I still have it. AND the manual.

@cstross I had a FX-602P before this - and a TI-58C before that. Couldn't afford the much cooler TI-59 at that time but loved its magnetic card/stripe reader.

@cstross I used to make my own podcasts before those were a thing!

I had a script that recorded radio programmes by capturing the output of the sound card while playing the RealAudio™ streams at the right time.

Those .wav were then turned into .mp3's, which I uploaded to my mp3 player. I could carry up to 64Mb (not Gb) of radio programmes in my pocket and listen to them at any time!
Incredible stuff.

@cstross you had me until microphone 😛

@cstross @mschomm The part of me that is into is very, very tiny… but that part of me is drooling right now.

@mschomm @cstross
This Plotter was *AWESOME* ! I had a similar one for the VIC-20

https://www.youtube.com/watch?v=a_IN_f0MfmU

@mschomm @cstross
Working on getting the band back together.

@cstross The kids' trolling game is on point. No notes.

@koehntopp Is that a HP-41(C) in the middle? Loved it when HP came out with the first calculators having alphanumeric displays, although their type of displays were quickly replaced with the more flexible dot matrix ones.

@rakslice I'm not quite old enough to have done that using a reel-to-reel tape recorder: those suckers were expensive, even in the mid-1970s!

@cstross Ditto. I was sorting through a box of old stuff my mother kept and found a cassette tape I made for her of Elvis Costello’s Watching the Detectives taken off the radio. Yup, with a shitty little mic.
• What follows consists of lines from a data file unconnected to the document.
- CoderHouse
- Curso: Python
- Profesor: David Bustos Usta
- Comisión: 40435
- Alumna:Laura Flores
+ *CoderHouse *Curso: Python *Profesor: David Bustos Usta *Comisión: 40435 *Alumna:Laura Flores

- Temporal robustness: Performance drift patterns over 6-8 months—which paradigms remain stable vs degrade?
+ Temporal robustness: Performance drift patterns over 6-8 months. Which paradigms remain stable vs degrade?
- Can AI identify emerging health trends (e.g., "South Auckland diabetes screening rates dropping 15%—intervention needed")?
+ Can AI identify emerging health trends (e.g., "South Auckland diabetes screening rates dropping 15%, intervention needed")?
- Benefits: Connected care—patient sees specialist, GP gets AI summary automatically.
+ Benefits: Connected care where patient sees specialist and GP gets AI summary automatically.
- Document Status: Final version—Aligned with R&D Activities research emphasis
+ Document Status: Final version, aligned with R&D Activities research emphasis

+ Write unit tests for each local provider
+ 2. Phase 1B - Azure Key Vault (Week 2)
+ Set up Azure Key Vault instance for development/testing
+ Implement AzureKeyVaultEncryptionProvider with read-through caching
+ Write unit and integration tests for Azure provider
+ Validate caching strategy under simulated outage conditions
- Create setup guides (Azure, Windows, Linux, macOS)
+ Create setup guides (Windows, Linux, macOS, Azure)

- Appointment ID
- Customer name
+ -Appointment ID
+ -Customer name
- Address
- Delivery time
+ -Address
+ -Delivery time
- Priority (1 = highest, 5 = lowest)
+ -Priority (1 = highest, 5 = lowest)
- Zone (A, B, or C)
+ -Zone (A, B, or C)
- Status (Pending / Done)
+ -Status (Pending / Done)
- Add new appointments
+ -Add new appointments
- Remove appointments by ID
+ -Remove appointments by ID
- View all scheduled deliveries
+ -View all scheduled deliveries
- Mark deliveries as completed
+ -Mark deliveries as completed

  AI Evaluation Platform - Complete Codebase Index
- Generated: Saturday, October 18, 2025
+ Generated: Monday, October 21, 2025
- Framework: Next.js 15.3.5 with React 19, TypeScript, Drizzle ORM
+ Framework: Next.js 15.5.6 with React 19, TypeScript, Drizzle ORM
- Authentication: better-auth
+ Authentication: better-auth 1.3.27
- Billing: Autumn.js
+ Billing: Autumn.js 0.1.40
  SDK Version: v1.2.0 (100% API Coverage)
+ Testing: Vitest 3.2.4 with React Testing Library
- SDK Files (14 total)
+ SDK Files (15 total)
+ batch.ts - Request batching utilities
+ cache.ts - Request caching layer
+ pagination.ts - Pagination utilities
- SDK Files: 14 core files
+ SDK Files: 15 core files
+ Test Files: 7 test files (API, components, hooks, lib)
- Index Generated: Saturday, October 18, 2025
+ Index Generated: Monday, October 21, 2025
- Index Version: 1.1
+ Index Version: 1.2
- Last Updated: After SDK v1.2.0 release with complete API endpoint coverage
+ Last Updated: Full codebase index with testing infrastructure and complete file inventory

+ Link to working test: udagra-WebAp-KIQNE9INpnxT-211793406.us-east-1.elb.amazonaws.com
@koehntopp @mschomm Here it is, and the 45 year old Casio FX-702p still works!

Photo of a hand holding a Casio FX-702p, a landscape-format programmable calculator with built-in BASIC interpreter and an alphabet-order keypad, showing the READY P0 prompt (Program area 0 is ready for code entry).

@cstross remember when Home-Taping Killed Music?

@pikesley No, that wasn't ever run as a campaign in the UK. Different performing rights organization.

@mschomm
It's a HP-41CV, used that whily studying (or rather bought one because I thought it was cool ;) )

Happy I finally got HP-67, that was the first programmable device I ever saw, from my maths teacher in 7th grade.

@cstross

We should just let them go on thinking it was a ritual.

If you wanted a guy to fancy you? You HAD to burn him a mix. The way that turned out could tell you everything.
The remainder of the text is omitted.